Supplied entries:
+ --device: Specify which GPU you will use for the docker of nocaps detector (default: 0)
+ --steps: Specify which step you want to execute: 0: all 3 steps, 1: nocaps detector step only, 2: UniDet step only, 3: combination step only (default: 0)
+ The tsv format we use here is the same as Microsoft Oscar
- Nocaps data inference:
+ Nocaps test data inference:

--

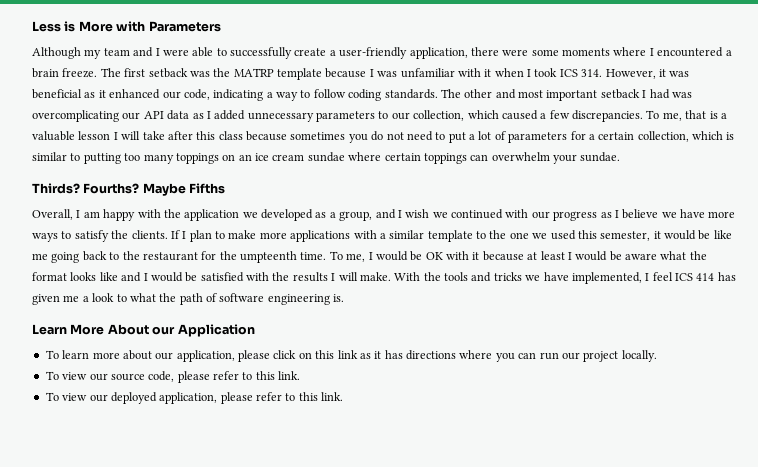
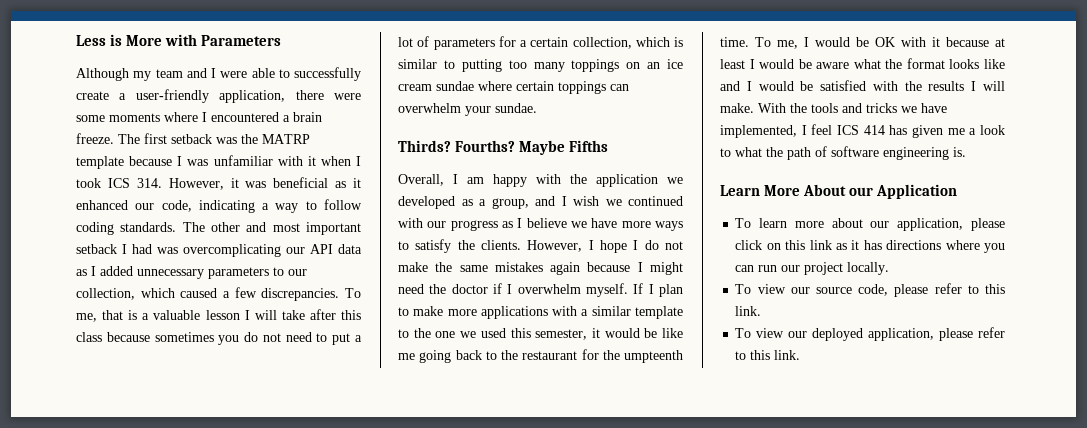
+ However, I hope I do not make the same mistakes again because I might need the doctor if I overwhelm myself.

What to do: All lines above containing the string "data": copy each one.

Exercise output:
- Nocaps data inference:
+ Nocaps test data inference:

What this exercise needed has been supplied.